Growing Eggplant

Tips on Growing Eggplant

Eggplant is one of those vegetables that everyone loves to eat, but growing eggplant is not a high priority among most backyard gardeners. Eggplant is much more popular in Europe than it is in America and it is grown all over the world, including in such Asian countries as Japan and China.

The biggest tip for growing eggplant is to remember that it is a hot weather vegetable. It likes the warm temperatures of summertime, so it should never be planted outside until all danger of frost is past. For people who live in colder climates, that usually means either buying transplants or planting eggplant inside at least eight weeks before it can go into the ground outside.

If you live in a truly warm location, you can do a second planting in the mid-summer to be harvested late in the fall. Eggplant likes the heat so much that you should plant your seeds or seedlings in the part of your garden where they will get the most hours of direct sunlight every day. When growing eggplant, you should place the seeds only ¼ to ½ inch under the soil. Leave at least a foot and a half of space between plants and the rows should be at least two feet apart.

The eggplant that most gardeners grow is the dark purple type that looks rather oblong. There are other lesser known varieties, including eggplant that is golden, red or white. Eggplant needs lots of nutrients so be sure to apply plenty of manure and compost to the soil before planting to give them a good start. You will also want to add some extra nitrogen and potassium along the sides of the plants about halfway through the season or you can even continue to fertilize every three weeks throughout the season.

Growing eggplant is not an easy task but one which is very rewarding when your harvest is ready to be picked.

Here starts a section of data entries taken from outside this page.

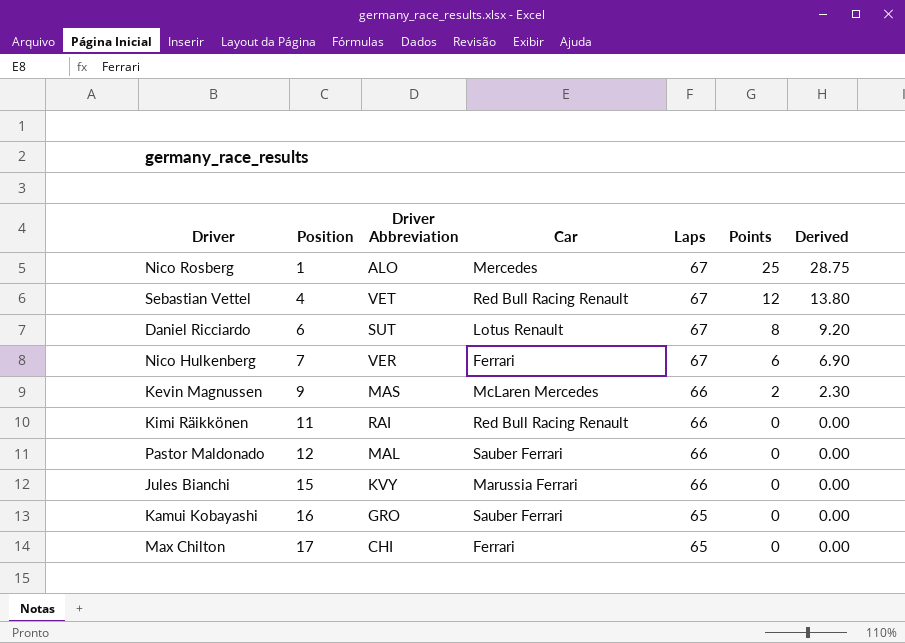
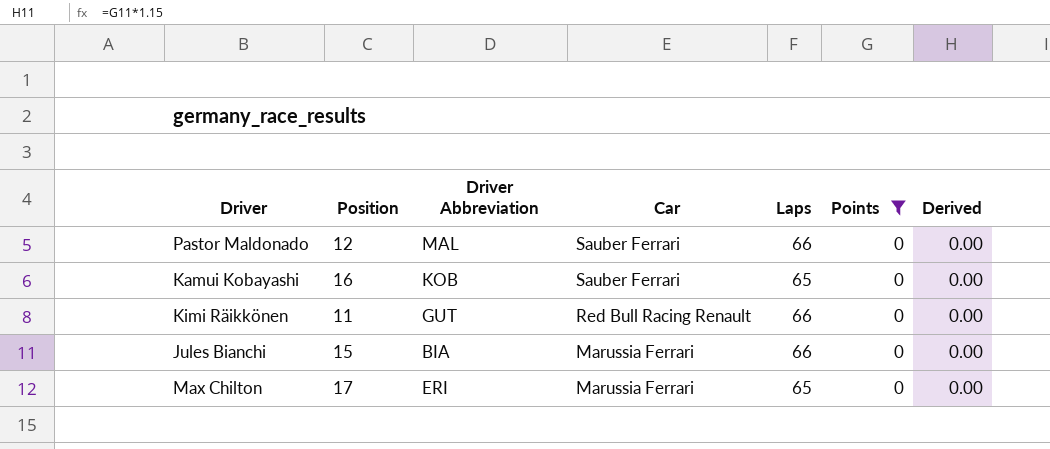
filter: none -> Points = 0
row order: Position ascending -> Car descending
Kamui Kobayashi | Driver Abbreviation: GRO -> KOB
Kimi Räikkönen | Driver Abbreviation: RAI -> GUT
Jules Bianchi | Driver Abbreviation: KVY -> BIA
Max Chilton | Driver Abbreviation: CHI -> ERI
Max Chilton | Car: Ferrari -> Marussia Ferrari

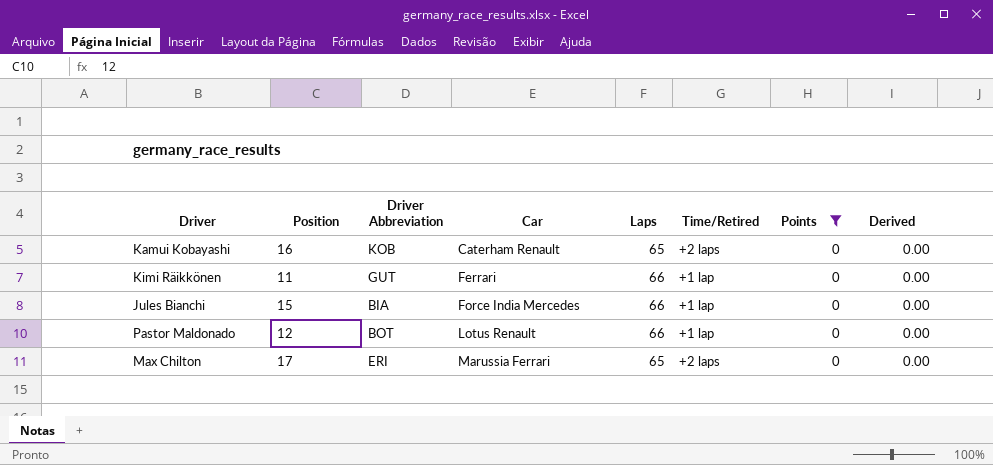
row order: Car descending -> Car ascending
column Time/Retired | position: none -> 6
Kamui Kobayashi | Car: Sauber Ferrari -> Caterham Renault
Kimi Räikkönen | Car: Red Bull Racing Renault -> Ferrari
Jules Bianchi | Car: Marussia Ferrari -> Force India Mercedes
Pastor Maldonado | Driver Abbreviation: MAL -> BOT
Pastor Maldonado | Car: Sauber Ferrari -> Lotus Renault

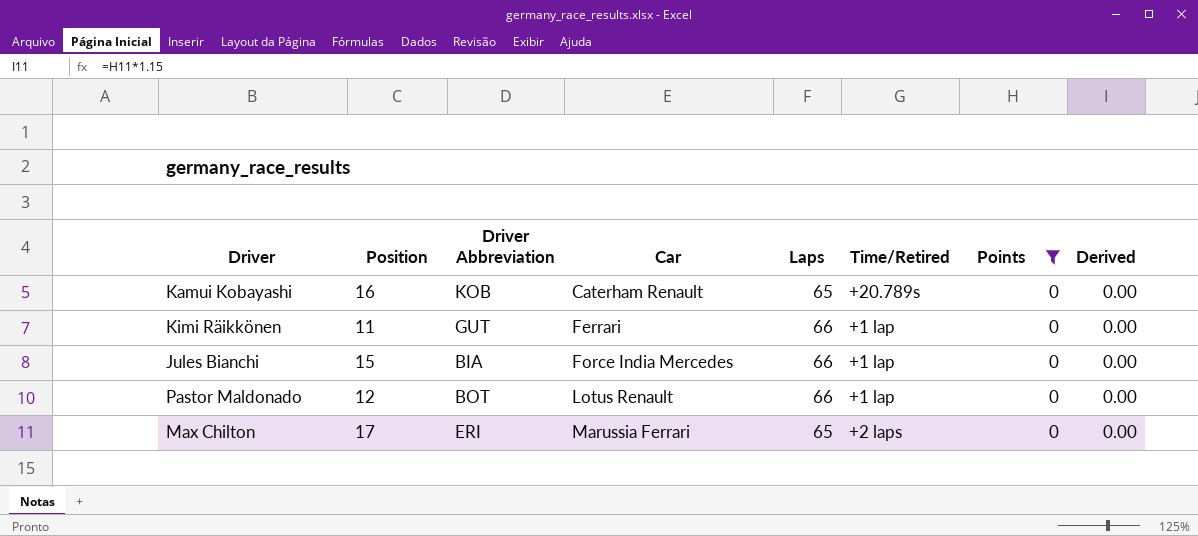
Kamui Kobayashi | Time/Retired: +2 laps -> +20.789s

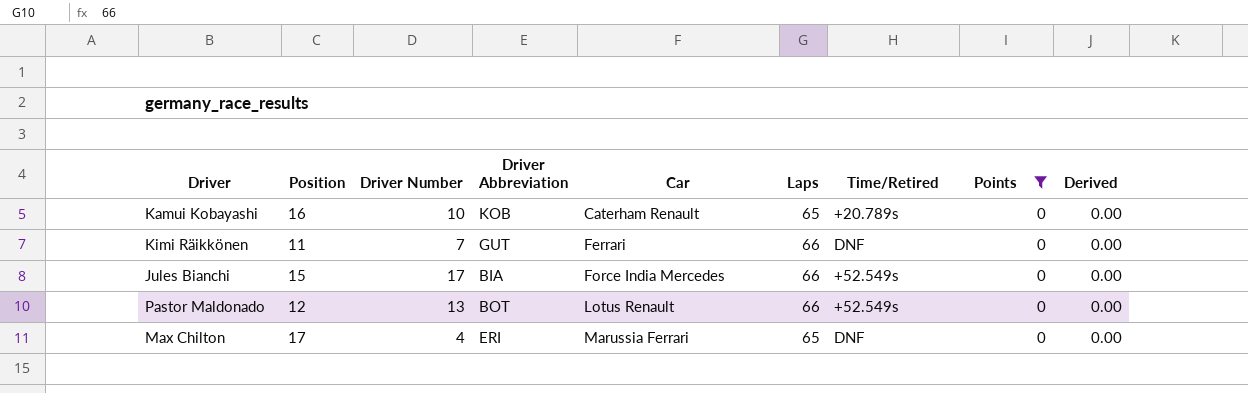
column Driver Number | position: none -> 3
Kimi Räikkönen | Time/Retired: +1 lap -> DNF
Jules Bianchi | Time/Retired: +1 lap -> +52.549s
Pastor Maldonado | Time/Retired: +1 lap -> +52.549s
Max Chilton | Time/Retired: +2 laps -> DNF

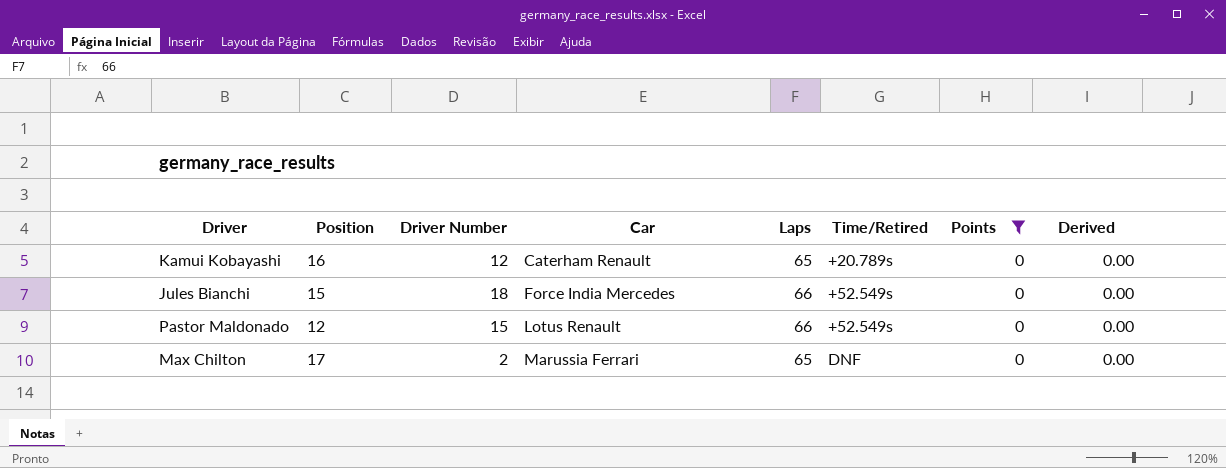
column Driver Abbreviation | position: 4 -> none
row Kimi Räikkönen: 11 | 7 | GUT | Ferrari | 66 | DNF | 0 | 0.00 -> none
Kamui Kobayashi | Driver Number: 10 -> 12
Jules Bianchi | Driver Number: 17 -> 18
Pastor Maldonado | Driver Number: 13 -> 15
Max Chilton | Driver Number: 4 -> 2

Diseases are usually not much of a problem with eggplant but it is very popular among insects. The ones most commonly seen are flea beetles, aphids, whiteflies, and red spider mites. For most people, flea beetles are the worst pest as they continually eat little holes in the plant leaves. You can protect your plants by dusting them with either an organic or inorganic pesticide.

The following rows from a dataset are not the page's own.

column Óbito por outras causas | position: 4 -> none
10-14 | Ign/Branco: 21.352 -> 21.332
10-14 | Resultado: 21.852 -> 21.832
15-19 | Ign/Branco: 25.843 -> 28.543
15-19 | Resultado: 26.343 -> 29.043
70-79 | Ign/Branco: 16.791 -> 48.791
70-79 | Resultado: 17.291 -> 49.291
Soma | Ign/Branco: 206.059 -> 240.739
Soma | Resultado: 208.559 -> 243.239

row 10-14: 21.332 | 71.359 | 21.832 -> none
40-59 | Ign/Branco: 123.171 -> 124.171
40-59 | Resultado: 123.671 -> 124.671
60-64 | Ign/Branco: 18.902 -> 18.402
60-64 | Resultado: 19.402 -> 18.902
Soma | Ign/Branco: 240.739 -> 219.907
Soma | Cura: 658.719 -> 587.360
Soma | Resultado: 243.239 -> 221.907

The best way to keep eggplant damage to a minimum is to have healthy plants. Pests and diseases prey on weak plants, so if your plants are kept healthy and strong, you already have a first line of defense against damaging insects. Eggplant needs lots of water, so if your location is having a dry year, you will need to water your young eggplants on an almost daily basis. They don’t like to sit in water but you should maintain a steady flow of water so that the leaves never have the opportunity to wilt. Older eggplants do not need to be watered as frequently.

Once eggplant are ready to harvest, picking them before they get too large and produce seeds will allow you to keep growing eggplant right up until the cold weather comes. Most eggplants will grow up to three feet high, so just like tomatoes, you will need to stake the plants to keep the fruit off the ground. You can buy or make wire cages or simply tie the plant to a pole for support.

Eggplants should be harvested when their skin is shiny. Once the outside starts to look dull, it means that the eggplant is producing seeds and is getting past the time when it is good to eat. A ripe eggplant is usually six to eight inches long. Always cut the eggplant at the stem to remove it from the plant. That way you won’t damage the plant to the point that it stops producing.